======== THE INPUT
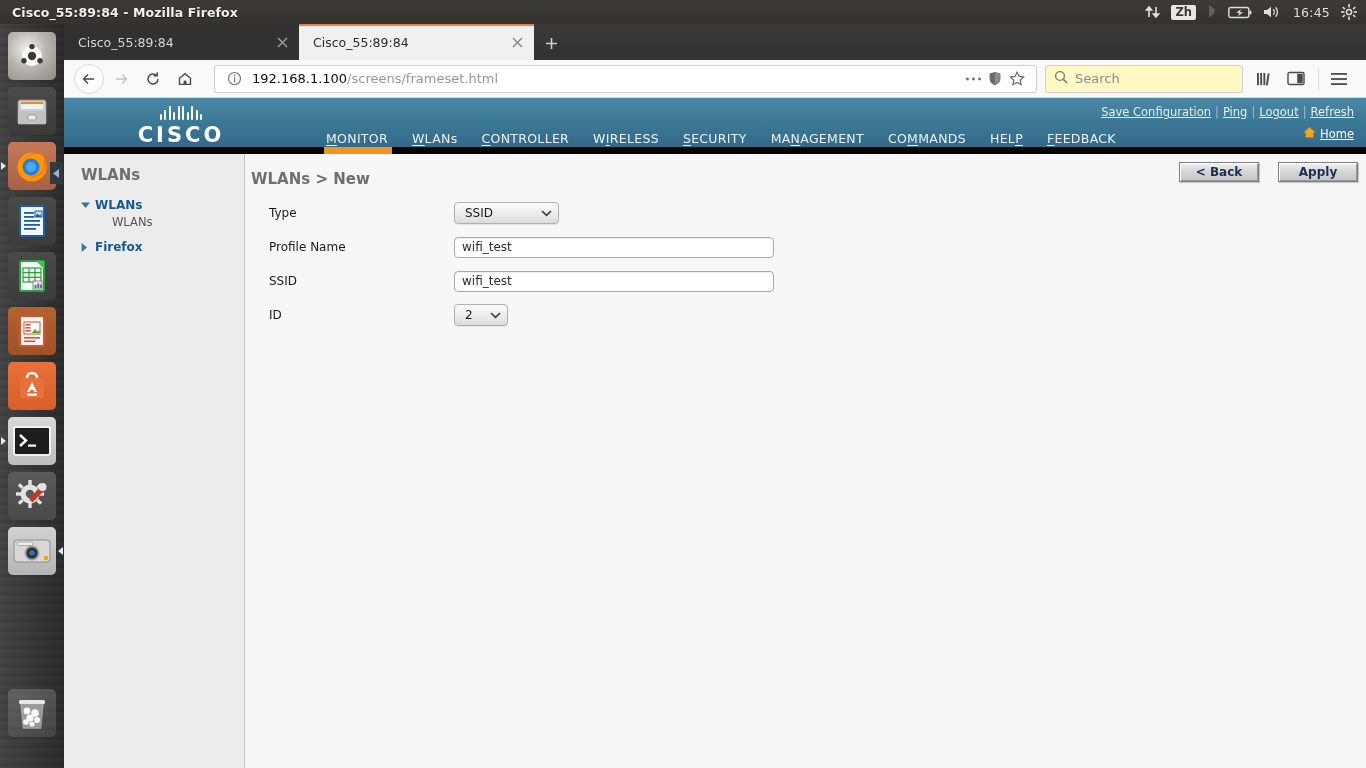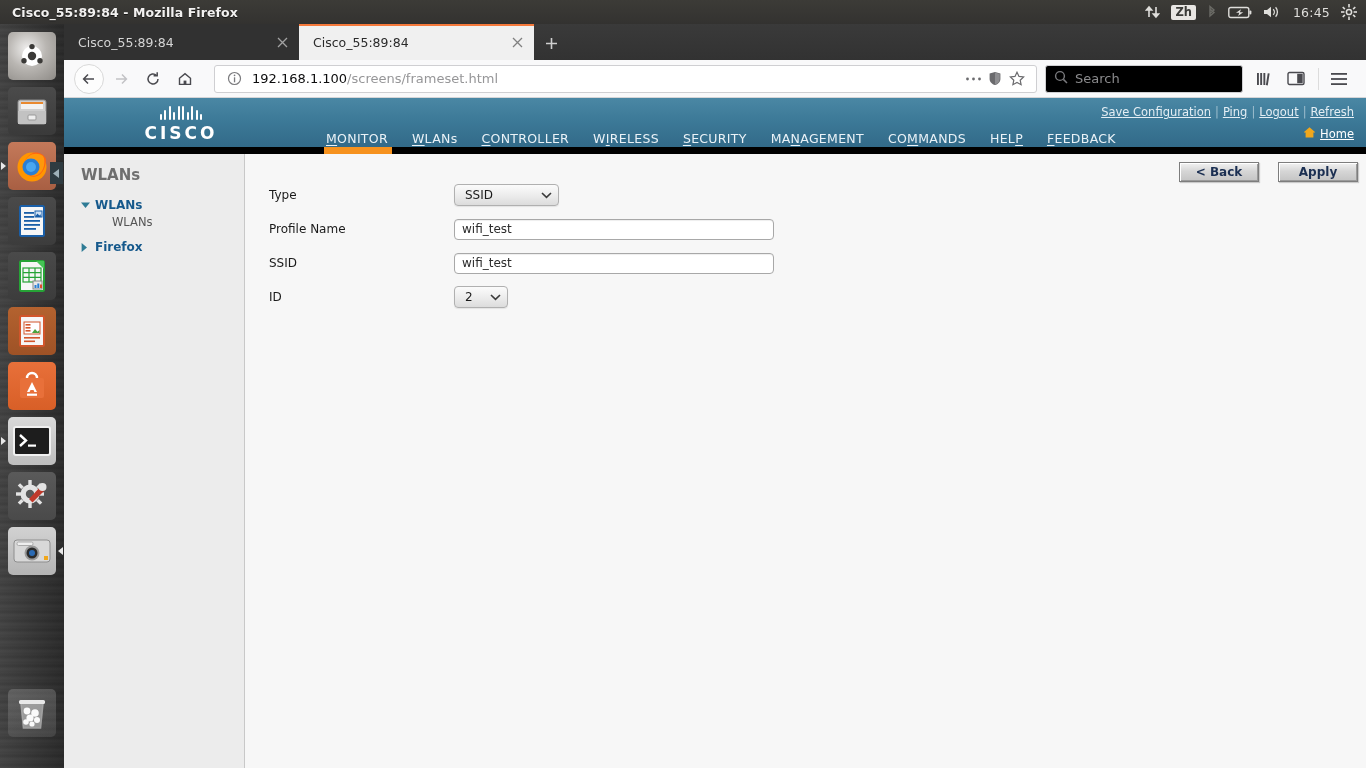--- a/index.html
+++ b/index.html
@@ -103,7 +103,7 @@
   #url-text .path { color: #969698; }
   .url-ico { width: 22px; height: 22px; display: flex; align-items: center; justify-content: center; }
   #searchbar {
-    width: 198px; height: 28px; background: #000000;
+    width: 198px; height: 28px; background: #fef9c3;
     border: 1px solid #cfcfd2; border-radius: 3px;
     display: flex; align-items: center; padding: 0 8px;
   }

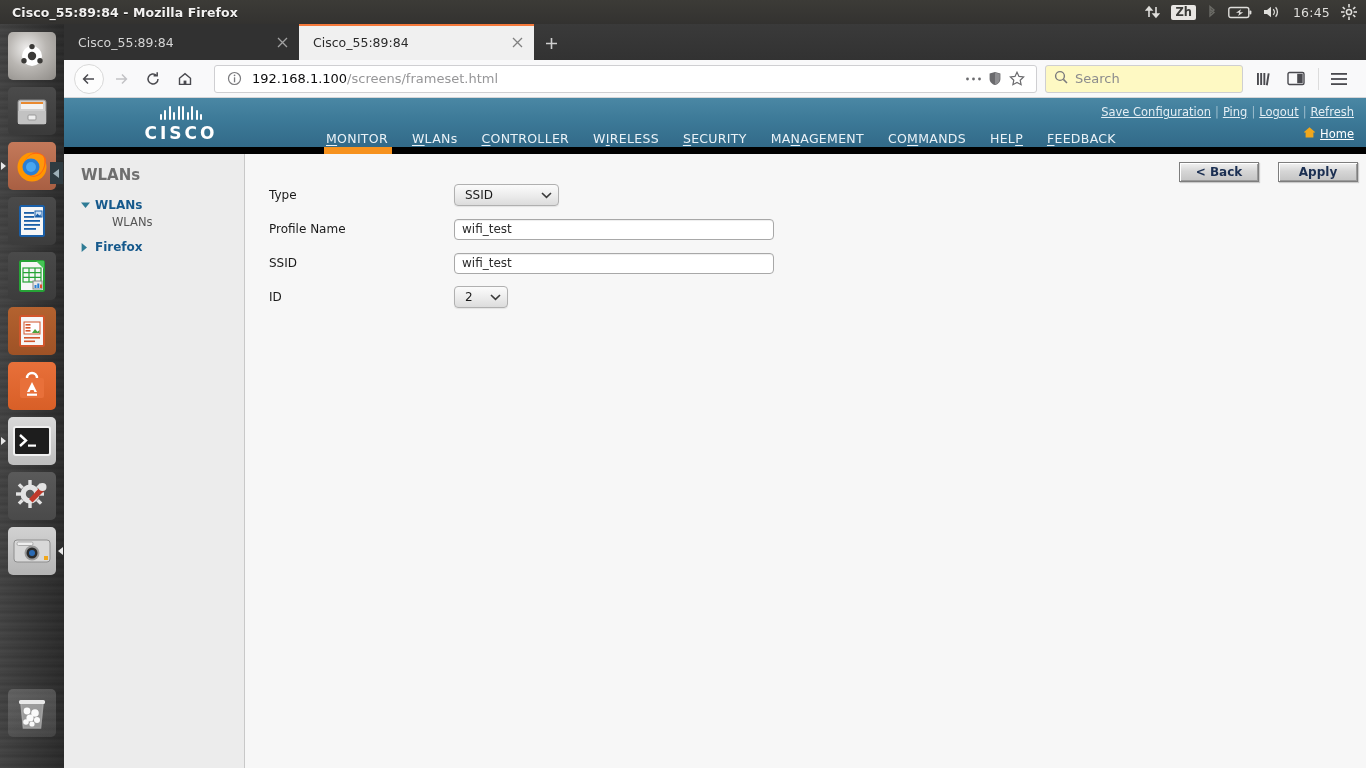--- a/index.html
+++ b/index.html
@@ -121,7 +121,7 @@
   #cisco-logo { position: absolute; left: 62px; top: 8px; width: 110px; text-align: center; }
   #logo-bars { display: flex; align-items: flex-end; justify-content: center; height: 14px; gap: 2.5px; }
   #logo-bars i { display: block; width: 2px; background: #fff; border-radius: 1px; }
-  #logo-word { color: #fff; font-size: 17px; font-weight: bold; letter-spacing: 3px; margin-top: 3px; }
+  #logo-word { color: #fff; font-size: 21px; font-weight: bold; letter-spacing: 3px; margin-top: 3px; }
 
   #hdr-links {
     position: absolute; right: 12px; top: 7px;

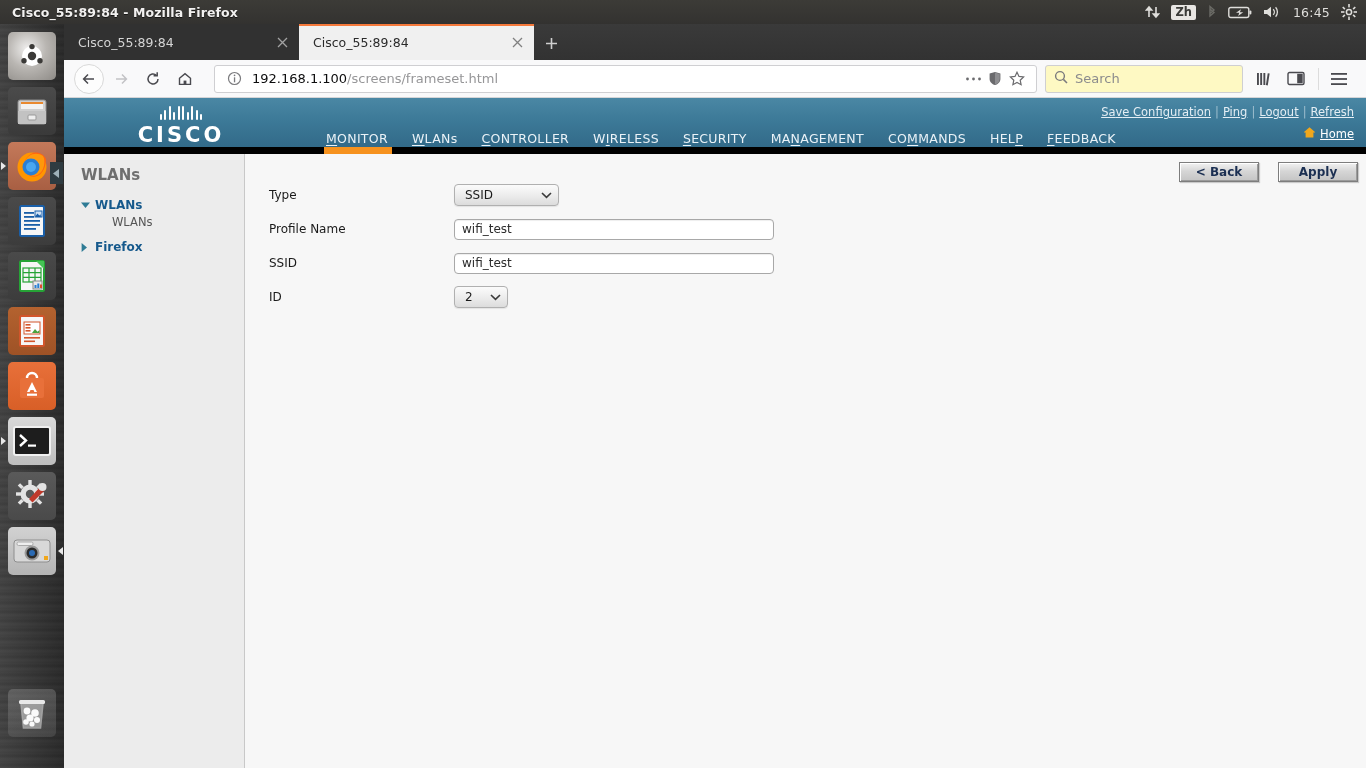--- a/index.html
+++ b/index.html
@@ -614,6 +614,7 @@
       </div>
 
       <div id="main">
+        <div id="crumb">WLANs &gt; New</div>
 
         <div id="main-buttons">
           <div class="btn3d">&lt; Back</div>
================
======== THE INPUT
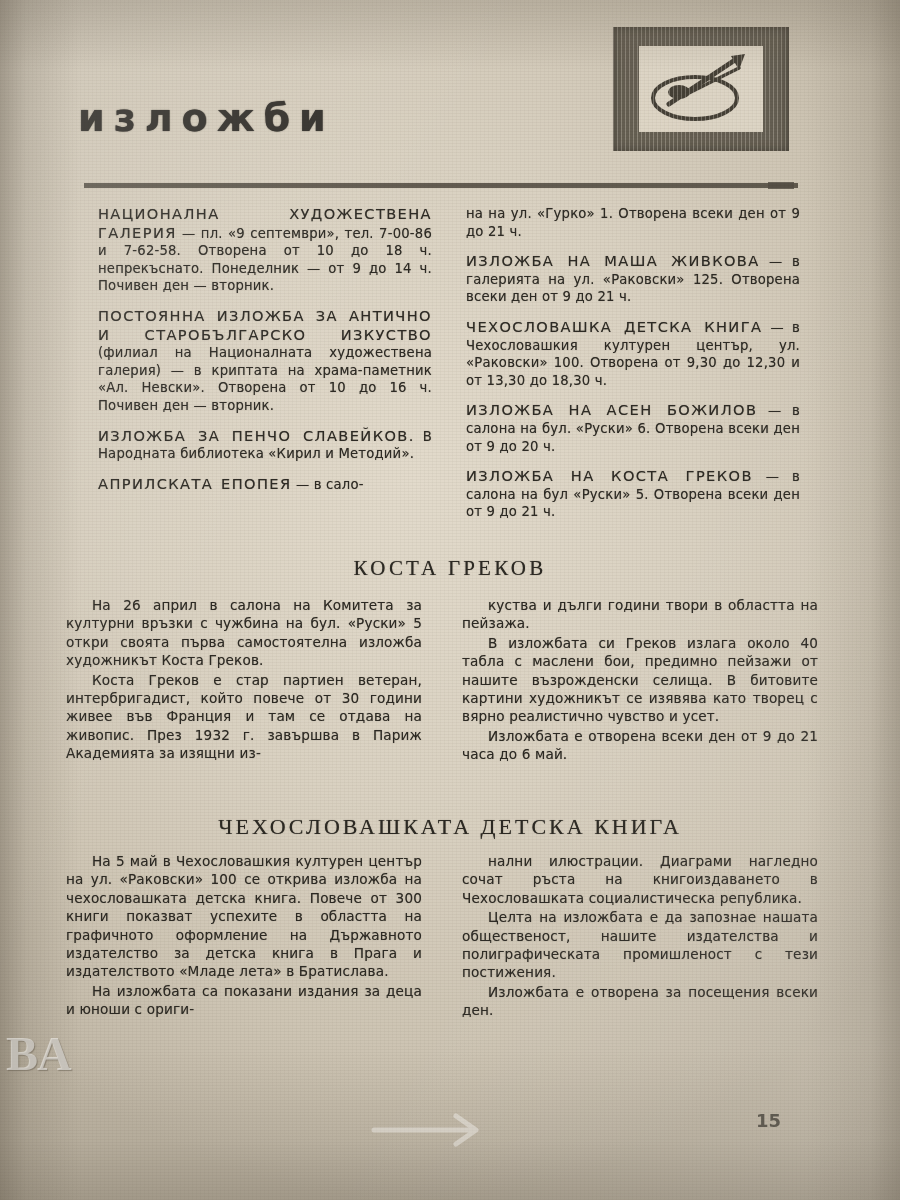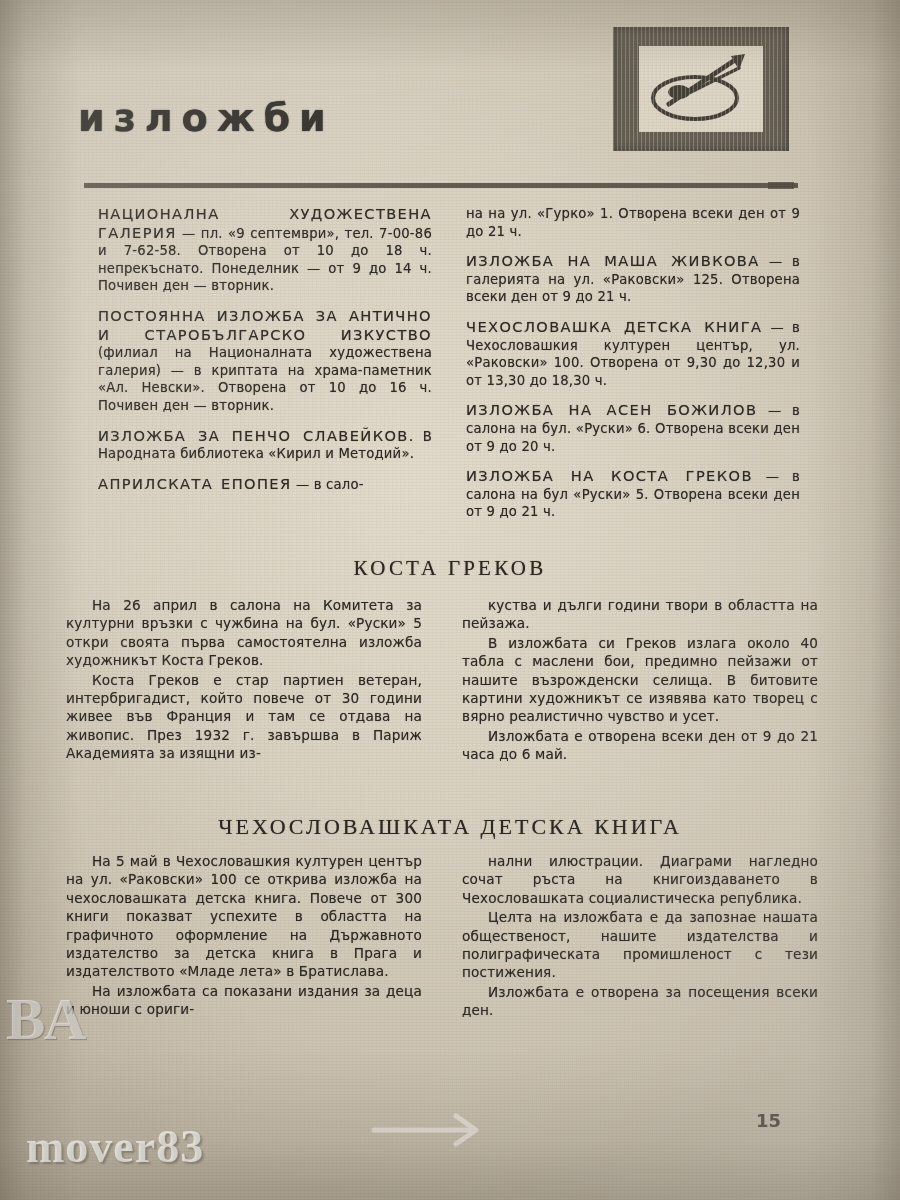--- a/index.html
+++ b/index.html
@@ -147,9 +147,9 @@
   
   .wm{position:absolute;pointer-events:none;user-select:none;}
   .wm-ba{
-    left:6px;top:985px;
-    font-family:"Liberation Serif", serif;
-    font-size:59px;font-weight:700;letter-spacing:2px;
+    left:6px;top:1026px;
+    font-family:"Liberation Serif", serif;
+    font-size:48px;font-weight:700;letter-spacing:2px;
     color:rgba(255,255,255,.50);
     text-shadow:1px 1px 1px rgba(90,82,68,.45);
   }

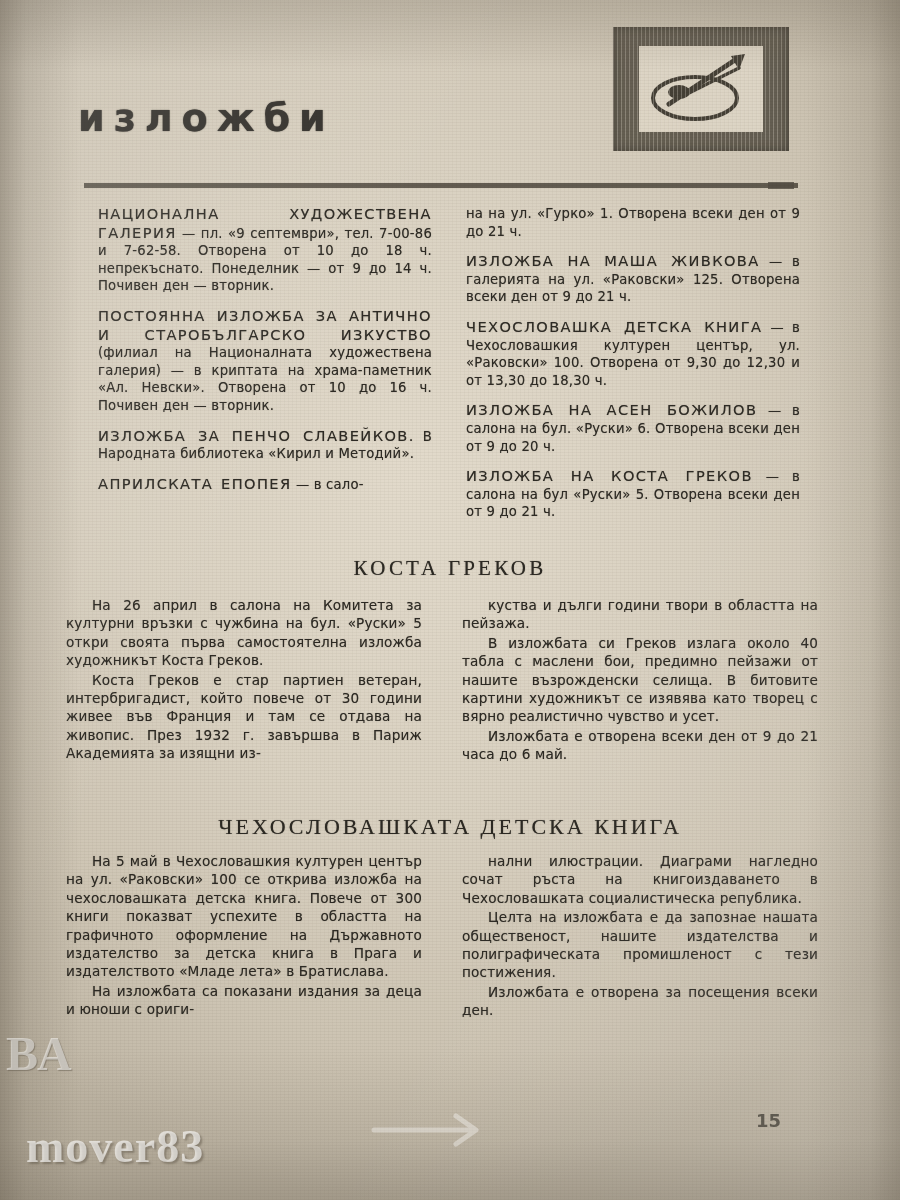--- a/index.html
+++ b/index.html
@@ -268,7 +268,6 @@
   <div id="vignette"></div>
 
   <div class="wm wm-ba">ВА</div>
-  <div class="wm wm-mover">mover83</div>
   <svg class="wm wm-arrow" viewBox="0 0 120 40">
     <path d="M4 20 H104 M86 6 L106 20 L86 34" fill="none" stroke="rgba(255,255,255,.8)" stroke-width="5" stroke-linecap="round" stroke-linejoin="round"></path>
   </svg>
================
* _WORK REQUIRED_
Nothing but a number should be given: the tally of lines in the listing that contain "align".

* _RESPONSE TO THIS EXERCISE_
4